Still this was a small opportunity but he was an opportunist who took on anything. Brackett slowly got him started in radio acting and stage drama. During this time his family wasnt happy with him because they thought he was making stupid decisions. His farther always discouraged him from his acting ambitions and told him that the actors involved in movies were a bunch of pansies. He never really listened to them and continued his acting career. Together Brackett and Dean were in the James Whitmores acting shop. This appeared in occasional TV commercials, and played several roles in films and on stage.
James Whitmore the owner of the organization gave Dean the advice to move to New York to take up a serious acting career. the He appeared in seven television shows, in addition to earning his living as a busboy in the theater district, before he won a small part in a Broadway play entitled See the Jaguar. In a letter to his family in Fairmount in 1952, he wrote: “I have made great strides in my craft. After months of auditioning, I am very proud to announce that I am a member of the Actors Studio. The greatest school of the theater.

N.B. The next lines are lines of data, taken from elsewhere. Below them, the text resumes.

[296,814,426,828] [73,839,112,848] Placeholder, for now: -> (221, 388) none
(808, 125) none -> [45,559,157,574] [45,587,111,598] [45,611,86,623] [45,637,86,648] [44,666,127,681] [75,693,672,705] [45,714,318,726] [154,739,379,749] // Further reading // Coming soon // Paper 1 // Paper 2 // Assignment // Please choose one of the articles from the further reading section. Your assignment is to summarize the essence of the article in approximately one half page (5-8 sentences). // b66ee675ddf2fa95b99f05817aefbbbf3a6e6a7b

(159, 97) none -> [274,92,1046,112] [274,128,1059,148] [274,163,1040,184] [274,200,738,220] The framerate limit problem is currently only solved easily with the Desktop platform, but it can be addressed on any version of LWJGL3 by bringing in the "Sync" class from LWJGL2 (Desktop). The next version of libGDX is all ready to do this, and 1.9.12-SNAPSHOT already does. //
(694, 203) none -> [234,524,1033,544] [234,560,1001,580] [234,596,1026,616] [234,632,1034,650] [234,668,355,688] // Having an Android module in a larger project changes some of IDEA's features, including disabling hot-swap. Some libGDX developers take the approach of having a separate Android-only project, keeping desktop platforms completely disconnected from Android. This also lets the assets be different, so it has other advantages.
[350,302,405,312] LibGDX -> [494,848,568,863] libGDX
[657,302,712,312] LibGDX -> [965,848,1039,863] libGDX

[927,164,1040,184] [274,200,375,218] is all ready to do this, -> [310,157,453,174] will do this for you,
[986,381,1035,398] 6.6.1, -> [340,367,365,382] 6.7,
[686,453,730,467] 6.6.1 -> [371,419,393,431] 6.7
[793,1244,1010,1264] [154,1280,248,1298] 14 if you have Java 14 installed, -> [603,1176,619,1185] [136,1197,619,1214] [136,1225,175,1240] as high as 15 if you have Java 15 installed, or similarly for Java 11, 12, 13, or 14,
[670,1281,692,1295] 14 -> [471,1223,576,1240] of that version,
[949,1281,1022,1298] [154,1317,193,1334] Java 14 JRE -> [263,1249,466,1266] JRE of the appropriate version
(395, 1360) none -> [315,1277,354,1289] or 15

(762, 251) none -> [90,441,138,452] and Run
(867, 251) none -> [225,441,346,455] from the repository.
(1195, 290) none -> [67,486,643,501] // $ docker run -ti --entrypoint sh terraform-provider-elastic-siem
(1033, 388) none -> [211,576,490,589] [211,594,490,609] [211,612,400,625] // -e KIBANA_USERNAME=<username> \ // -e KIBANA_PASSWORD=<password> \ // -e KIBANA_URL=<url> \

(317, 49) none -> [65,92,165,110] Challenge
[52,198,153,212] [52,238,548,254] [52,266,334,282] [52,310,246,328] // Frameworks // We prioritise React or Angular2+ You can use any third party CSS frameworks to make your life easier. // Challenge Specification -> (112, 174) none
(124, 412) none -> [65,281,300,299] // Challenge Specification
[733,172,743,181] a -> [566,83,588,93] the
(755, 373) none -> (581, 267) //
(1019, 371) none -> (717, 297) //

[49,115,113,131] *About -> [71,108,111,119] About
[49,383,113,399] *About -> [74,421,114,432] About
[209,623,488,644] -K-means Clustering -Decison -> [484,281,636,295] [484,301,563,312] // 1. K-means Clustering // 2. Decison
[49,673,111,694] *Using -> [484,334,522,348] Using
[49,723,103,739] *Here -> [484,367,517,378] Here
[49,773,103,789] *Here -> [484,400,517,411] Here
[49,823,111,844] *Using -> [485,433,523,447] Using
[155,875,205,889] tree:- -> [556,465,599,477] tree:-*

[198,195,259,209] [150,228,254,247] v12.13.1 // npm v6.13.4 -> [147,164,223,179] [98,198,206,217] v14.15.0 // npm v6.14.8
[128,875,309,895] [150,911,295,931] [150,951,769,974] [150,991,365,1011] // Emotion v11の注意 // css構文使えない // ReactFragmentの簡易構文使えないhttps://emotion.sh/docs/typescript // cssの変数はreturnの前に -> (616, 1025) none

It houses great people like Marlon Brando, Julie Harris, Arthur Kennedy, Mildred Dunnock… Very few get into it, and it is absolutely free. It is the best thing that can happen to an actor. I am one of the youngest to belong. If I can keep this up and nothing interferes with my progress, one of these days I might be able to contribute something to the world. ” [He worked with Arthur Kennedy in See the Jaguar; he would later star with Julie Harris in East of Eden and Mildred Dunnock in “Padlocks,” a 1954 episode of the CBS television program Danger. ] Dean ontinued his study at the Actors Studio, played short stints in TV dramas, and returned to Broadway in The Immoralist (1954).
This last appearance resulted in a screen test at Warner Bros. for the part of Cal Trask in John Steinbeck’s East of Eden. He then returned to New York where he appeared in four more television dramas and completed the “Torn Sweater” series. After winning the role of Jim Stark in 1955’s Rebel Without A Cause, he moved to Hollywood. In February, he visited his family in Fairmount with Dennis Stock before returning to Los Angeles. In March, Jimmy celebrated his “Eden” success by urchasing his first Porsche and entered the Palm Springs Road Races.
He began shooting “Rebel” that same month and Eden opened nationwide in April. In May, he entered the Bakersfield Race and finished shooting Rebel. He entered one more race, in Santa Barbara, before he joined the cast and crew of Giant in Marfa, Texas. James Dean had one of the most spectacularly brief careers of any screen star. In just more than a year, and in only three films, Dean became a widely admired screen personality, a personification of the restless American youth of the mid-50’s, and an embodiment of the title of one of his films, Rebel
Without A Cause (1955). En route to compete in a race in Salinas, James Dean was killed in a tragic highway accident on September 30, 1955. James Dean was nominated for two Academy Awards, for his performances in East of Eden and Giant. Although he only made 3 films, they were made in just over one year’s time. Joe Hyams, in Little Boy Lost, sums up his career: Dean was an exciting person in his childhood and his adulthood. He was always active and meant a lot to millions around the nation. Obviously its people like this that we need to entertain our country.